One of the key benefits of high resolution/accurate mass instruments is that even in the absence of a fully characterized library entry, the user still has the ability to screen for drug substances on the basis of their exact mass. This is especially beneficial for forensic toxicology laboratories as it enables the user to screen for novel or emerging drug substances without the requirement of CRM; this is invaluable as access to commercial reference material for new analogues is often delayed. In semi-targeted processing, a Molfile is utilized; this file describes the elemental formula and overall arrangement of the bonds of the compound of interest. During the automated processing, evidence of the m/z for the precursor ion (as determined from the Molfile) is sought in the low energy trace (Figure 5). While this information alone, is useful for a tentative identification, in addition UNIFI performs in-silico fragmentation of the Molfile to generate theoretical fragment ions which are then sought in the high energy data. A sample containing evidence of both precursor and theoretical fragment ions for a particular drug substance, demonstrates a higher confidence in likely identity. 

Non-targeted (discovery)

Discovery workflows can be applied where there is an unknown peak in the data that is not identified by either targeted, or semi-targeted, workflows. Under these circumstances, UNIFI offers a full suite of discovery tools that can be used to elucidate the structure of the unknown. The first step in the discovery process is to determine the likely elemental formula(e) of the substance; UNIFI achieves this based on the accurate mass and isotopic information of the precursor mass in the low energy trace of the MS^E data. The second step is to assign any likely substances that correspond to that measured formula.

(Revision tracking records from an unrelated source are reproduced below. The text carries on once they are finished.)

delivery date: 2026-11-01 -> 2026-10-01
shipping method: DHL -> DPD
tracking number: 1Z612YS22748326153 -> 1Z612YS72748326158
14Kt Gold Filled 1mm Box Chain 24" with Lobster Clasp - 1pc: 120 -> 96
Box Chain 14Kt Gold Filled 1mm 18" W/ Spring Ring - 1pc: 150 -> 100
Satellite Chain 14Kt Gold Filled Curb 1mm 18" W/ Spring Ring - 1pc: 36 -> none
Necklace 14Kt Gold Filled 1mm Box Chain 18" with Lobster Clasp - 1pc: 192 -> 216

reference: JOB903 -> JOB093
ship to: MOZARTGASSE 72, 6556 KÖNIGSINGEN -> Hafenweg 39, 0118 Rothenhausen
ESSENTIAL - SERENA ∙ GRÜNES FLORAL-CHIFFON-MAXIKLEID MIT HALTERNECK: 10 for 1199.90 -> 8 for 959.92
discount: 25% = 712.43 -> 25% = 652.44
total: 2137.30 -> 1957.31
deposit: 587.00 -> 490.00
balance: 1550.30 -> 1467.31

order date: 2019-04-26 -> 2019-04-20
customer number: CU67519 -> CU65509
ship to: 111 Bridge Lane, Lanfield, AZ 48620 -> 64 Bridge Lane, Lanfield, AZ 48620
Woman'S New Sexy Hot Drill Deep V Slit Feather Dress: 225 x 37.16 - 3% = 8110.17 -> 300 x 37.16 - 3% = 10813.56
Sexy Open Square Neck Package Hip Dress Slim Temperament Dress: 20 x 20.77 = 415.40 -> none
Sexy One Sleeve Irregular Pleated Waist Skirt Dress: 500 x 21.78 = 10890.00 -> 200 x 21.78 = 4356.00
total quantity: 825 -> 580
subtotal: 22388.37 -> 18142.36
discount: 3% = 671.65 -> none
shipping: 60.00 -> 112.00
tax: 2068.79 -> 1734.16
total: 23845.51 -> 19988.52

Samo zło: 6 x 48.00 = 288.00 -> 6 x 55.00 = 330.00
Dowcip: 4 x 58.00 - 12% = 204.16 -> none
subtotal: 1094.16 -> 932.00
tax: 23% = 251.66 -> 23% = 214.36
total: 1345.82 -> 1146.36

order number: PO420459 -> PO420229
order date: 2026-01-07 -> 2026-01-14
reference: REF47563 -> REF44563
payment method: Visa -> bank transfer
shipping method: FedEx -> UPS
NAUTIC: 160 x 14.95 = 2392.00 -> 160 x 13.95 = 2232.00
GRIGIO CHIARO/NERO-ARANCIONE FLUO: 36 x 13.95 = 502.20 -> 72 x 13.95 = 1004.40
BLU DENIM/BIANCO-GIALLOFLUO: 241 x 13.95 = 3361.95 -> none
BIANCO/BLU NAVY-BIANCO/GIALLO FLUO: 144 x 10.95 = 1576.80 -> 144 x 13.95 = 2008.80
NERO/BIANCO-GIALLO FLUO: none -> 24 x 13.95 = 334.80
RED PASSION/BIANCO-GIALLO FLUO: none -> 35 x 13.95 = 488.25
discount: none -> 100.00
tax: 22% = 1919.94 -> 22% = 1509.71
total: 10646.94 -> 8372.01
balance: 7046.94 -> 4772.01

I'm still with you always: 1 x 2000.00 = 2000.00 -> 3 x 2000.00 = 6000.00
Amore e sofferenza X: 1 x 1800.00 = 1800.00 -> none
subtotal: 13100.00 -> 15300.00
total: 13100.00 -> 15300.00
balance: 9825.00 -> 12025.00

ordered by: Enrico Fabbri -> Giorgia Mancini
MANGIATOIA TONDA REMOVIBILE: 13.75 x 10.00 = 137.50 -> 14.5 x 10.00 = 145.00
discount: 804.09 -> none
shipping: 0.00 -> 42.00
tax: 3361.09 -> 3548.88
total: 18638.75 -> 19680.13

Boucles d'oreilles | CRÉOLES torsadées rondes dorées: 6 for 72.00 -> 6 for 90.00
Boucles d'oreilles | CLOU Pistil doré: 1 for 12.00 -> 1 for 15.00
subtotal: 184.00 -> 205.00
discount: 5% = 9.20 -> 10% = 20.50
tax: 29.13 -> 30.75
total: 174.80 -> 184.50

UNIFI achieves this by searching online chemical databases such as those contained within Chemspider and simultaneously accessing the Molfile associated with that substance. In the third step and final step, UNIFI performs the in-silico fragmentation process for any proposed substances and compares the theoretical ions with the fragment ions observed in the high energy trace of the unknown substance. The greater the similarity of the acquired to the theoretical, the higher the confidence in the proposed identity. Further confirmation of this type of preliminary tentative identification would require verification of retention time and fragment ions through analysis of CRM. Figure 6 shows an example of a tentative identification of cyclopropylfentanyl using the discovery workflow. A more detailed description of the discovery workflow, with illustrated examples, is available in another Application Note.⁴

MS^E is a powerful acquisition mode that provides a complete catalogue of accurate mass data. Identification by this technique is based on a combination of retention time and an accurate mass fingerprint of the analyte. While the use of Tof instruments provide the capability to assign masses to four decimal places and offers improved specificity over nominal mass data, the additional information of the diagnostic fragments provided by use of MS^E represents further specific identification parameters and minimizes false positives. Ion ratios of the diagnostic can also be incorporated into the user’s identification criteria.⁵ Furthermore, fragment ions can be useful to differentiate isomers. Together, these capabilities translate into faster, easier data review for the user, and an overall high confidence in identification.

As a complete, non-restricted catalogue of accurate mass information MS^E also enables discovery workflows which can be applied to facilitate identification of substances that may be new, emerging psychoactive substances and analogues.